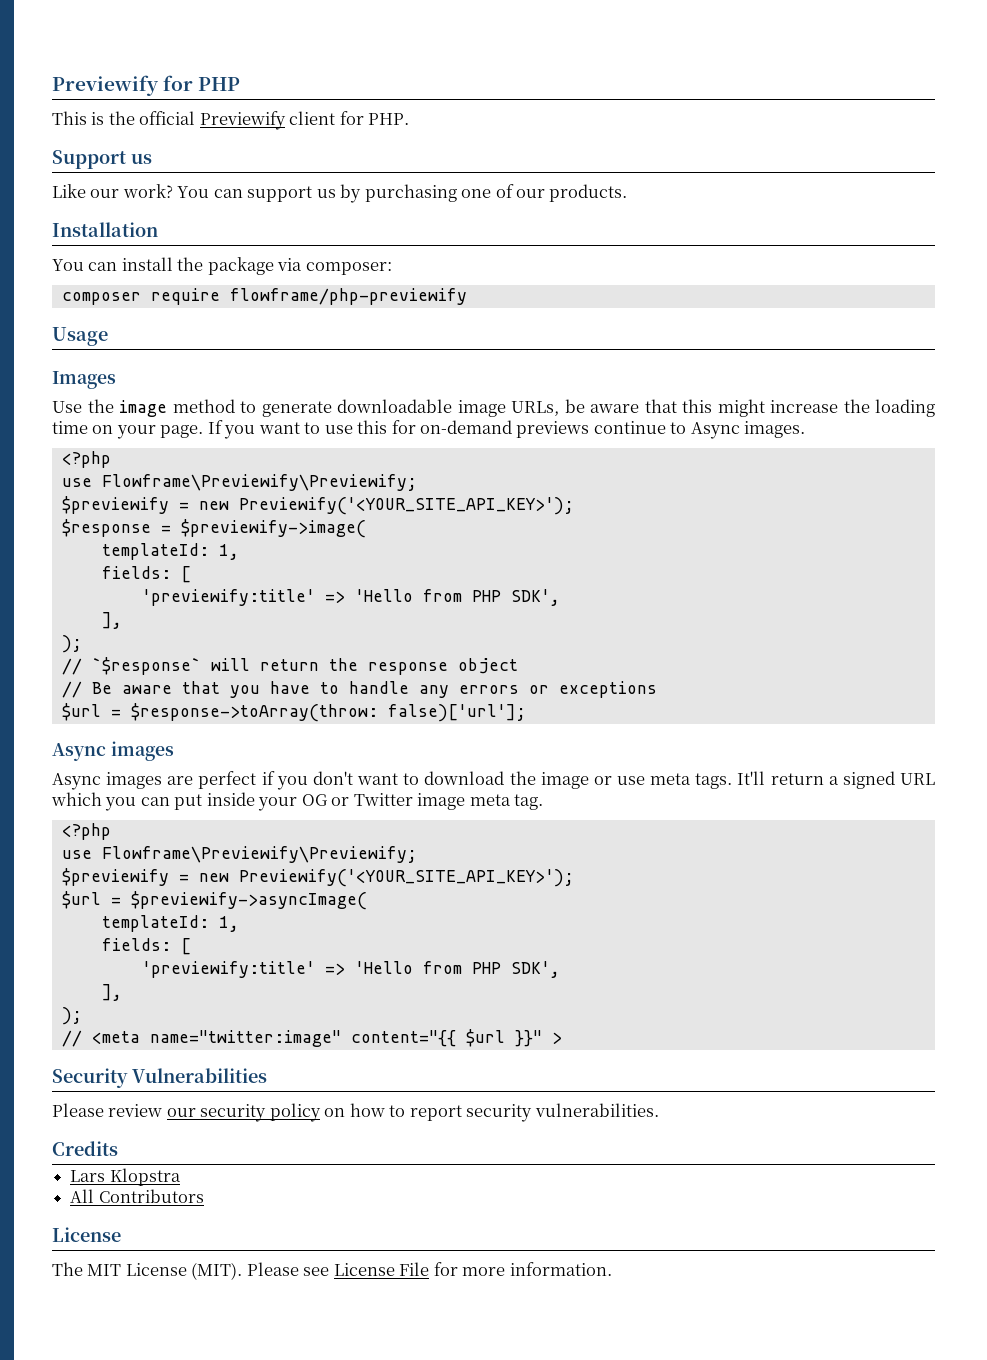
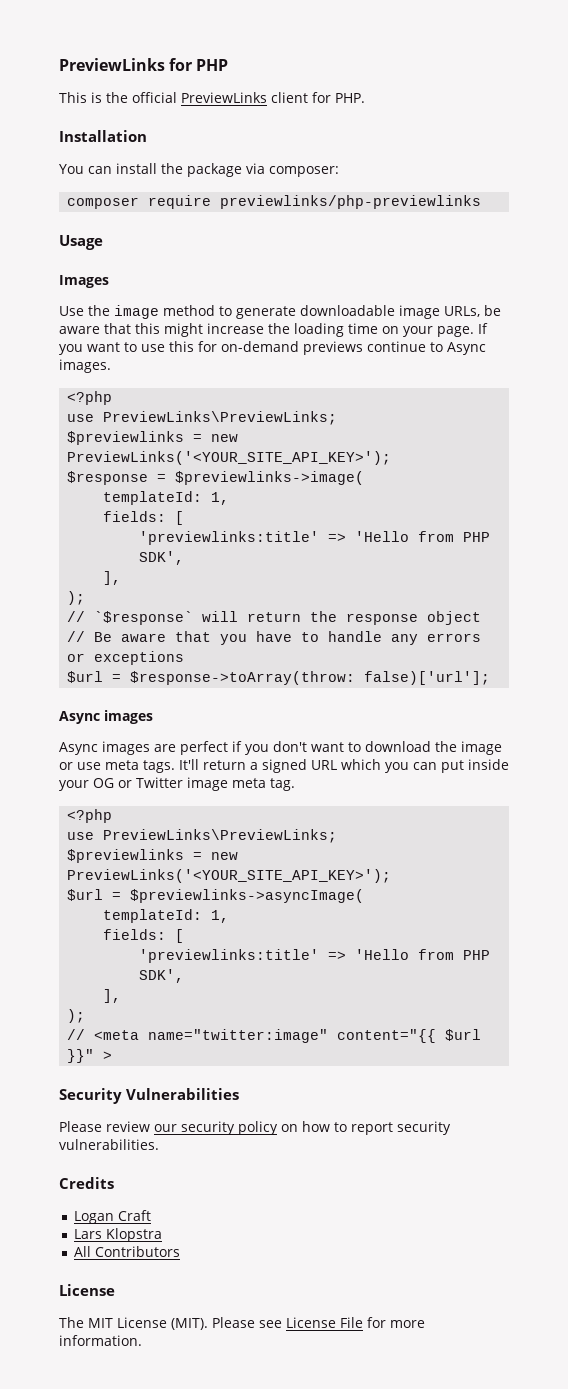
[52,75,159,96] Previewify -> [59,58,165,71] PreviewLinks
[199,111,286,130] Previewify -> [181,92,267,103] PreviewLinks
[52,150,152,169] [52,184,628,203] // Support us // Like our work? You can support us by purchasing one of our products. -> (365, 98) none
[229,288,467,305] flowframe/php-previewify -> [220,195,482,209] previewlinks/php-previewlinks
[101,474,417,491] [61,496,574,515] Flowframe\Previewify\Previewify; // $previewify = new Previewify('<YOUR_SITE_API_KEY>'); -> [103,411,338,425] [67,431,239,445] [67,451,392,465] PreviewLinks\PreviewLinks; // $previewlinks = new PreviewLinks('<YOUR_SITE_API_KEY>');
[180,519,366,538] [101,543,239,560] [101,566,191,583] [141,589,315,606] $previewify->image( // templateId: 1, // fields: [ // 'previewify:title' -> [175,471,365,485] [103,491,230,505] [103,511,185,525] [139,531,320,545] $previewlinks->image( // templateId: 1, // fields: [ // 'previewlinks:title'
[101,846,417,863] [61,868,574,887] [61,891,367,910] [101,915,239,932] [101,938,191,955] [141,961,315,978] Flowframe\Previewify\Previewify; // $previewify = new Previewify('<YOUR_SITE_API_KEY>'); // $url = $previewify->asyncImage( // templateId: 1, // fields: [ // 'previewify:title' -> [103,829,338,843] [67,849,239,863] [67,869,392,883] [67,889,365,903] [103,909,230,923] [103,929,185,943] [139,949,320,963] PreviewLinks\PreviewLinks; // $previewlinks = new PreviewLinks('<YOUR_SITE_API_KEY>'); // $url = $previewlinks->asyncImage( // templateId: 1, // fields: [ // 'previewlinks:title'
(118, 1148) none -> [73,1210,151,1224] // Logan Craft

→ **Exercise goal**
From the records above, reproduce exactly the lines from the one with "[229,288,467,305] flowframe/php-previewify ->" to the one with "[61,496,574,515] Flowframe\Previewify\Previewify; //", both included, and no others.

→ **Response for this exercise**
[229,288,467,305] flowframe/php-previewify -> [220,195,482,209] previewlinks/php-previewlinks
[101,474,417,491] [61,496,574,515] Flowframe\Previewify\Previewify; // $previewify = new Previewify('<YOUR_SITE_API_KEY>'); -> [103,411,338,425] [67,431,239,445] [67,451,392,465] PreviewLinks\PreviewLinks; // $previewlinks = new PreviewLinks('<YOUR_SITE_API_KEY>');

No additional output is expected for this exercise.